Uptime Monitoring: The Importance of Sitemaps

When you first join RapidSpike and add in a website monitor we run some basic assurance checks as standard. We call this level one assurance.

This includes standard uptime checks – making sure your most popular pages are all live (with Status 200 OK) – but other checks are more subtle. One in particular is where we check for the existence of a Sitemap.

Sitemap monitor in RapidSpike

Nothing groundbreaking so far I guess but it may come as a surprise that many of the sites that we check fail at this first hurdle.

Why the missing sitemaps?

Why might the sitemap be missing? There are a number of clear reasons – in a rapid development cycle this small detail may have been missed. Perhaps the site had a sitemap at launch but during the course of time it was lost in all the daily chaos and forgotten about.

Most web teams are naturally focused on speed and reliability so it not hard to imagine how this could happen.
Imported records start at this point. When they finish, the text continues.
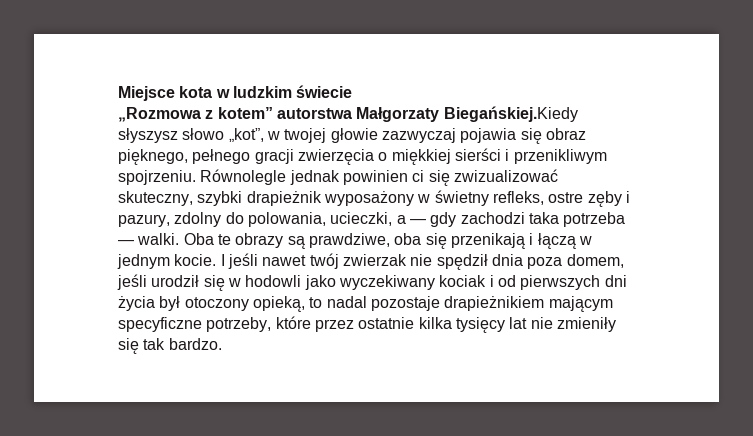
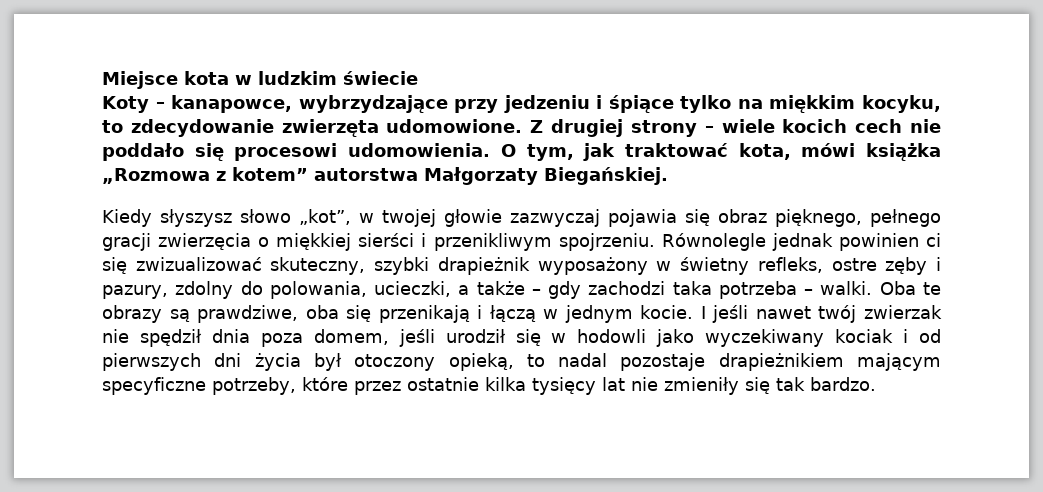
- „Rozmowa z kotem” autorstwa Małgorzaty Biegańskiej.Kiedy słyszysz słowo „kot”, w twojej głowie zazwyczaj pojawia się obraz pięknego, pełnego gracji zwierzęcia o miękkiej sierści i przenikliwym spojrzeniu.
+ Koty – kanapowce, wybrzydzające przy jedzeniu i śpiące tylko na miękkim kocyku, to zdecydowanie zwierzęta udomowione. Z drugiej strony – wiele kocich cech nie poddało się procesowi udomowienia. O tym, jak traktować kota, mówi książka „Rozmowa z kotem” autorstwa Małgorzaty Biegańskiej.
+ Kiedy słyszysz słowo „kot”, w twojej głowie zazwyczaj pojawia się obraz pięknego, pełnego gracji zwierzęcia o miękkiej sierści i przenikliwym spojrzeniu.
- Równolegle jednak powinien ci się zwizualizować skuteczny, szybki drapieżnik wyposażony w świetny refleks, ostre zęby i pazury, zdolny do polowania, ucieczki, a — gdy zachodzi taka potrzeba — walki.
+ Równolegle jednak powinien ci się zwizualizować skuteczny, szybki drapieżnik wyposażony w świetny refleks, ostre zęby i pazury, zdolny do polowania, ucieczki, a także – gdy zachodzi taka potrzeba – walki.

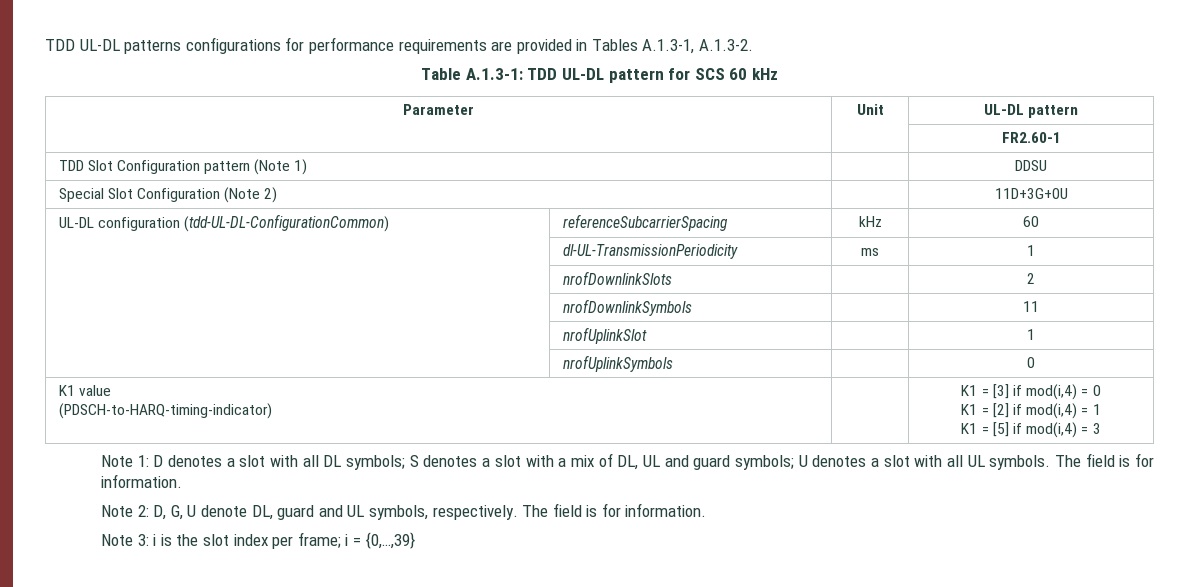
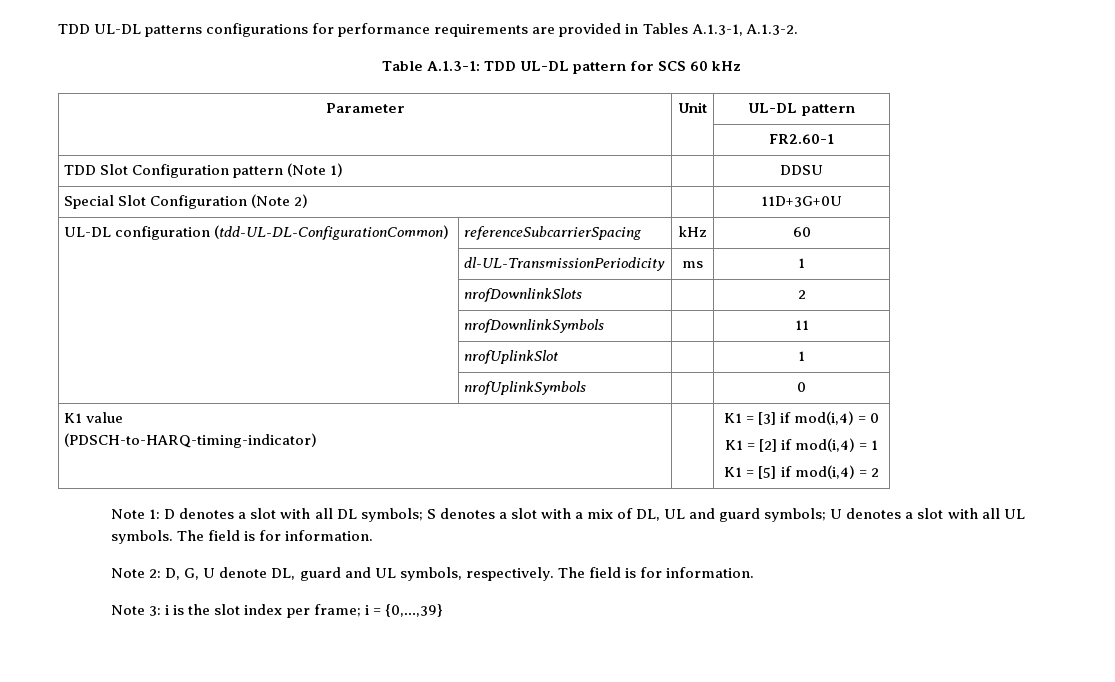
  K1 value
  (PDSCH-to-HARQ-timing-indicator) | | K1 = [3] if mod(i,4) = 0
  K1 = [2] if mod(i,4) = 1
- K1 = [5] if mod(i,4) = 3
+ K1 = [5] if mod(i,4) = 2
In fact, many organisations outsource the build and support of the website so are often blissfully unaware that this important piece of the jigsaw is missing.

The fact is, that the Sitemap is widely undervalued and often misunderstood. I used to think its role was to allow site visitors to navigate through a website faster if they got lost 🙂 In my defence that is technically true – but the more compelling reason is much more fundamental.

So what is a sitemap?

The Sitemap allows a website manager to inform search engines about URL’s on a website that are available for crawling.

It is essentially an XML file that lists the URLs of a site. It exists to allow search engines to crawl your site more intelligently and efficiently. For example: when the page was last updated, how often it changes and so on.

Larger sites tend to employ nested sitemaps – maps that lead to other maps – to reduce the size of each individual map and to maintain the site’s structure. For example, an ecommerce site might have a separate map for products – or even separate maps for each type of product.

sitemap-example

An example of nested sitemaps from RapidSpike.com

Time is also a factor. Search engine crawlers are allotted a time budget per site so the faster they can crawl your site the more content they can index.

In other words, a sitemap is a file or opportunity to inform search engines about your site content. Great for SEO as relevant, timely content is absolutely critical to your ranking success.

Also, your sitemap can provide valuable metadata associated with the pages you list in that sitemap. For example when the page was last updated, how often the page is changed, and the importance of the page relative to other URLs in your site.

So do I need to monitor my sitemap?

If you are a web hero and your site is properly organised and linked you could argue that you don’t need a sitemap, however I would argue that you are vastly increasing the web crawler’s ability to identify all of the content on your site if you have one.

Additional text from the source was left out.